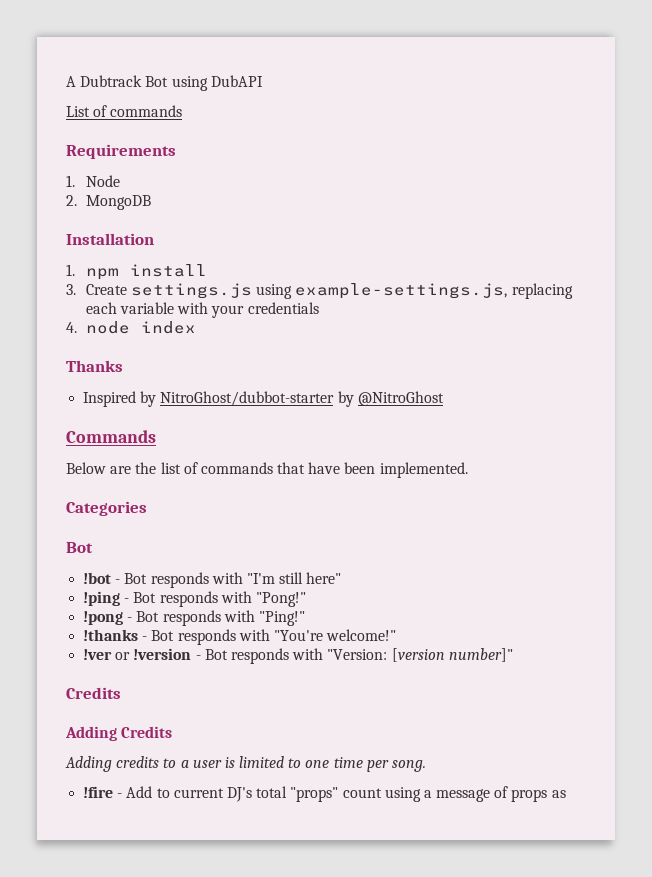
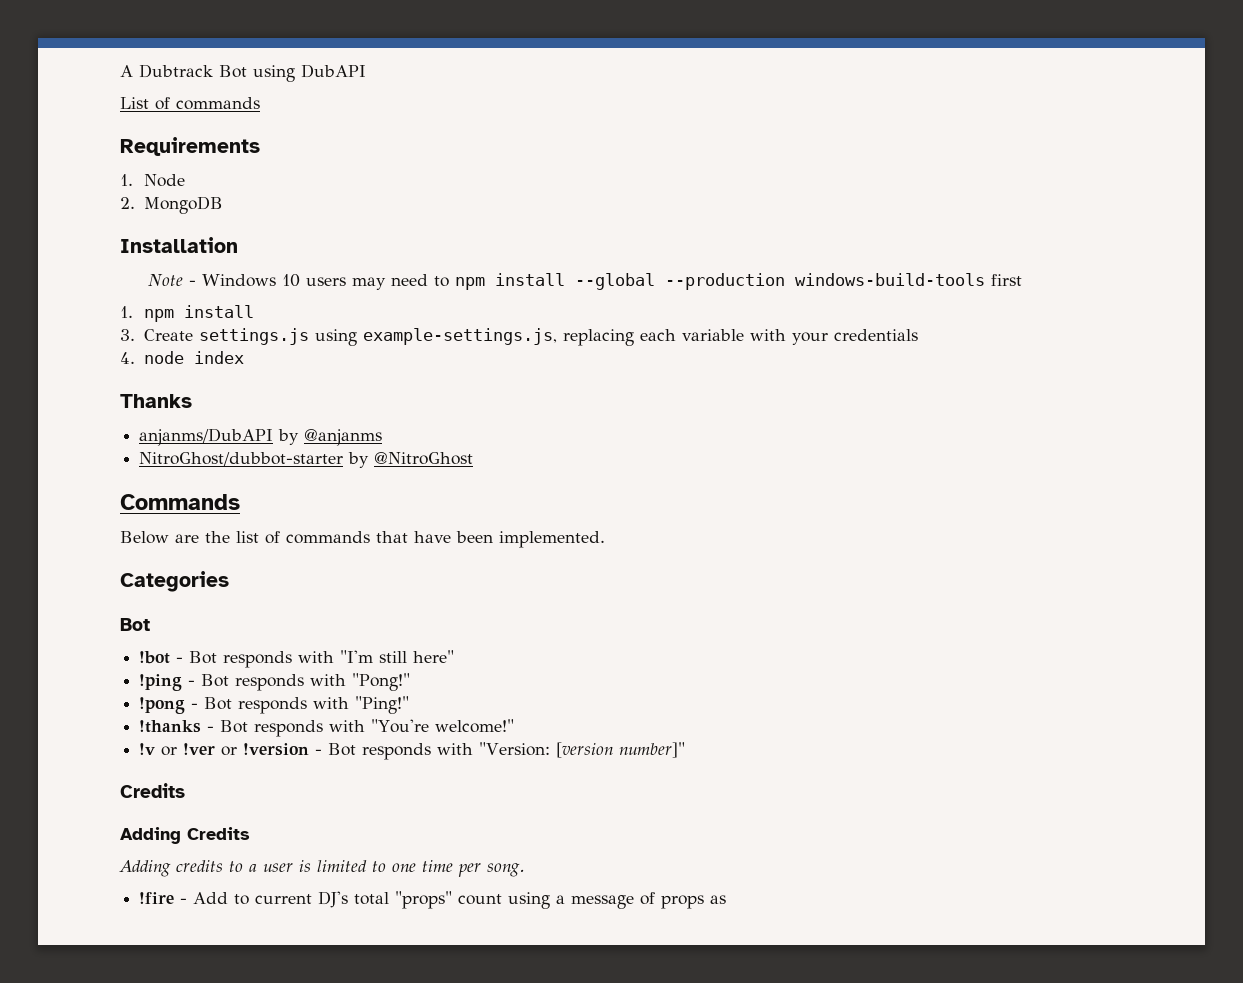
+ Note - Windows 10 users may need to npm install --global --production windows-build-tools first
- Inspired by NitroGhost/dubbot-starter by @NitroGhost
+ anjanms/DubAPI by @anjanms
+ NitroGhost/dubbot-starter by @NitroGhost
- !ver or !version - Bot responds with "Version: [version number]"
+ !v or !ver or !version - Bot responds with "Version: [version number]"

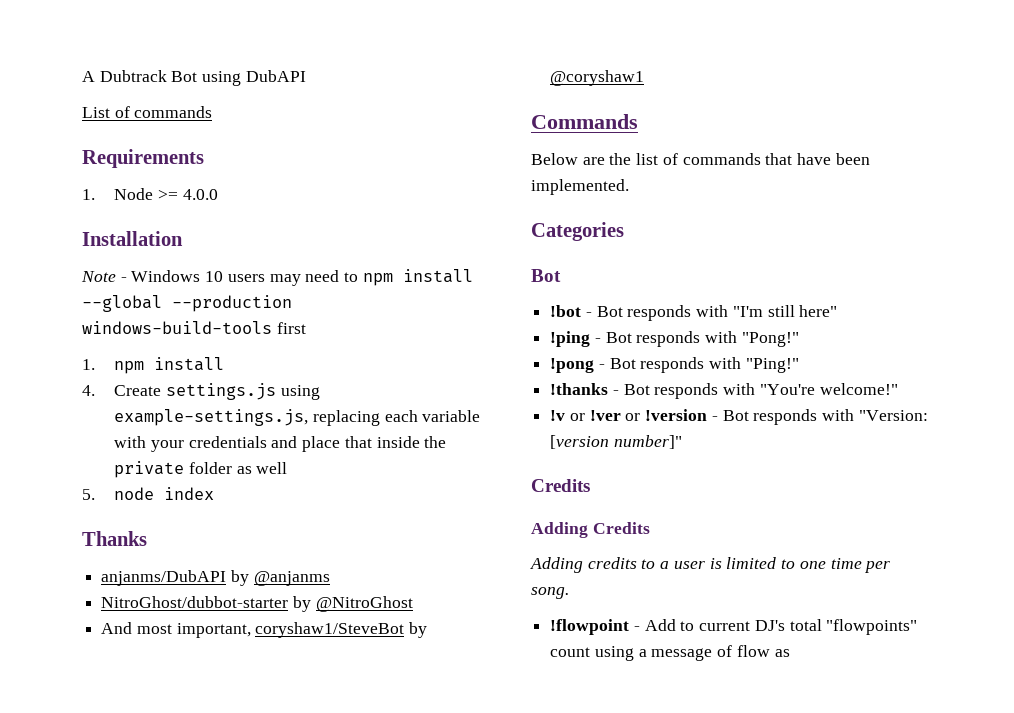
- 1. Node
- 2. MongoDB
+ 1. Node >= 4.0.0
- 3. Create settings.js using example-settings.js, replacing each variable with your credentials
- 4. node index
+ 4. Create settings.js using example-settings.js, replacing each variable with your credentials and place that inside the private folder as well
+ 5. node index
+ And most important, coryshaw1/SteveBot by @coryshaw1
- !fire - Add to current DJ's total "props" count using a message of props as
+ !flowpoint - Add to current DJ's total "flowpoints" count using a message of flow as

### WHAT THIS TASK INVOLVES
Word for word, give the data above again, without any images.

### ANSWER
+ Note - Windows 10 users may need to npm install --global --production windows-build-tools first
- Inspired by NitroGhost/dubbot-starter by @NitroGhost
+ anjanms/DubAPI by @anjanms
+ NitroGhost/dubbot-starter by @NitroGhost
- !ver or !version - Bot responds with "Version: [version number]"
+ !v or !ver or !version - Bot responds with "Version: [version number]"

- 1. Node
- 2. MongoDB
+ 1. Node >= 4.0.0
- 3. Create settings.js using example-settings.js, replacing each variable with your credentials
- 4. node index
+ 4. Create settings.js using example-settings.js, replacing each variable with your credentials and place that inside the private folder as well
+ 5. node index
+ And most important, coryshaw1/SteveBot by @coryshaw1
- !fire - Add to current DJ's total "props" count using a message of props as
+ !flowpoint - Add to current DJ's total "flowpoints" count using a message of flow as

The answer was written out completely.